📖 Elio y el cometa dormilón
Capítulo 1: El hermoso desconocido
Elio vivía en el Puerto Lunar, donde cada tarde parecía tocada por un poco de magia. Una noche tranquila, Elio encontró un cometa bebé dormilón junto al sendero. El nuevo amigo era tan hermoso que todos se detenían a mirar, pero algo iba mal: los barcos nocturnos no podían zarpar porque la estela guía se apagó. Elio quiso arreglarlo deprisa, aunque Puck temblaba cuando alguien corría demasiado. Entonces Elio se arrodilló cerca, habló con suavidad y vio la primera pista brillando en la oscuridad. Ayudar no siempre empieza con un gran rescate. A veces empieza con una pregunta baja y paciencia para escuchar la respuesta.
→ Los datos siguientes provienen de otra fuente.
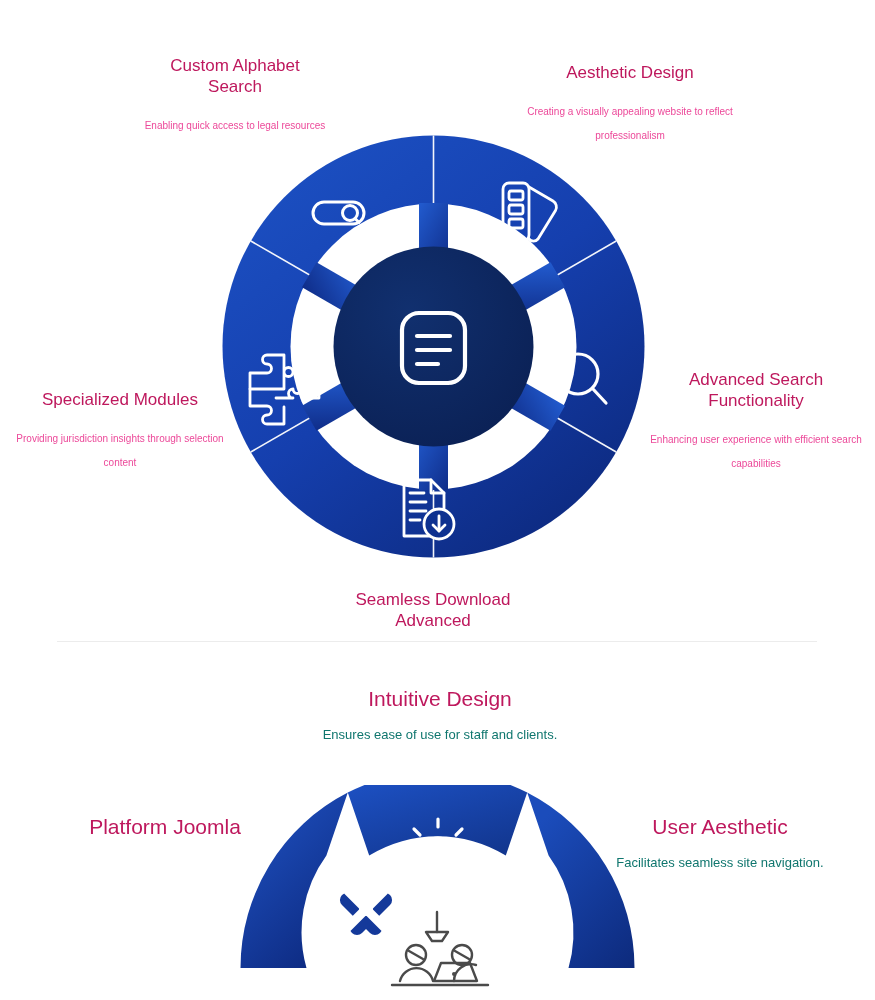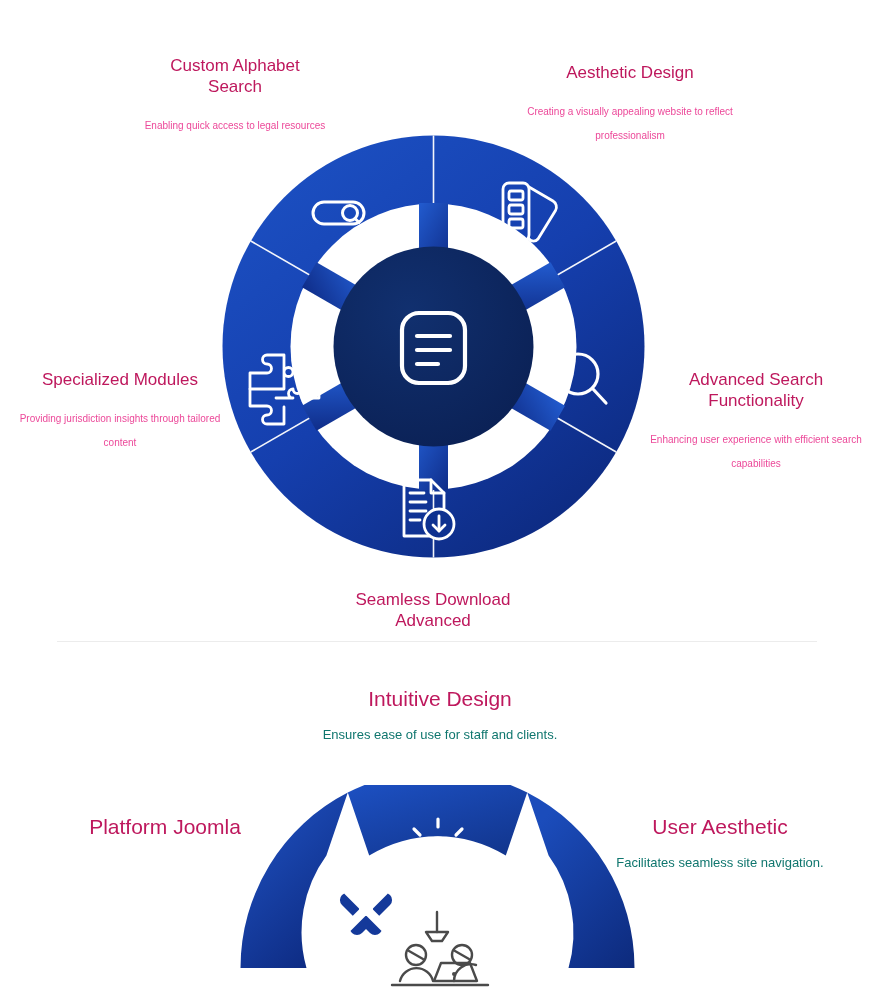"Specialized Modules" #lbl-specialized { top: 352px -> 372px }
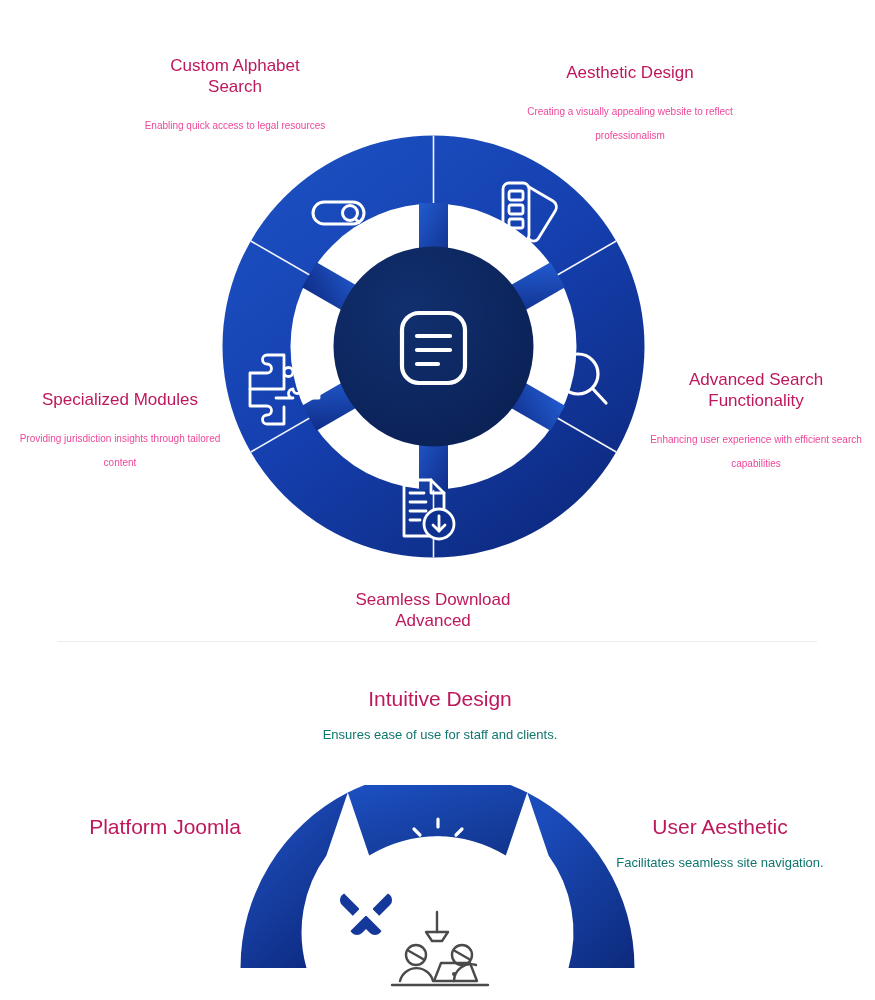"Providing jurisdiction insights through" p.desc { text: tailored -> selection }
Capítulo 2: El pequeño regalo
Por la mañana, Elio y Puck siguieron la pista por el Puerto Lunar. Encontraron un arnés de farol pulido con sal lunar, pero solo funcionaba cuando se llevaba con cuidado. Varios vecinos dieron consejos ruidosos, y por un momento Elio casi olvidó escuchar. Entonces Puck tocó el regalo y mostró un camino más tranquilo. Paso a paso, el problema dejó de dar tanto miedo. El sendero aún se torcía, pero ahora lo caminaban juntos. Elio entendió que la ayuda correcta deja sitio para otro corazón en lugar de empujarlo a un lado.

Capítulo 3: Una luz para compartir
Cuando volvió el atardecer, Elio usó un arnés de farol pulido con sal lunar en el centro de el Puerto Lunar. El cambio no estalló como fuegos artificiales. Se abrió despacio, cálido y hermoso, hasta que todos pudieron ver que ser digno de confianza es cuidar las tareas pequeñas antes de que se vuelvan grandes problemas. Puck brilló aliviado, y los vecinos que antes corrían empezaron a sonreír con más calma. Elio guardó un pequeño recuerdo de la aventura, no como trofeo, sino como promesa de notar antes las necesidades silenciosas. Desde entonces, el Puerto Lunar recordaba el cuento cada vez que alguien elegía cuidado en vez de ruido.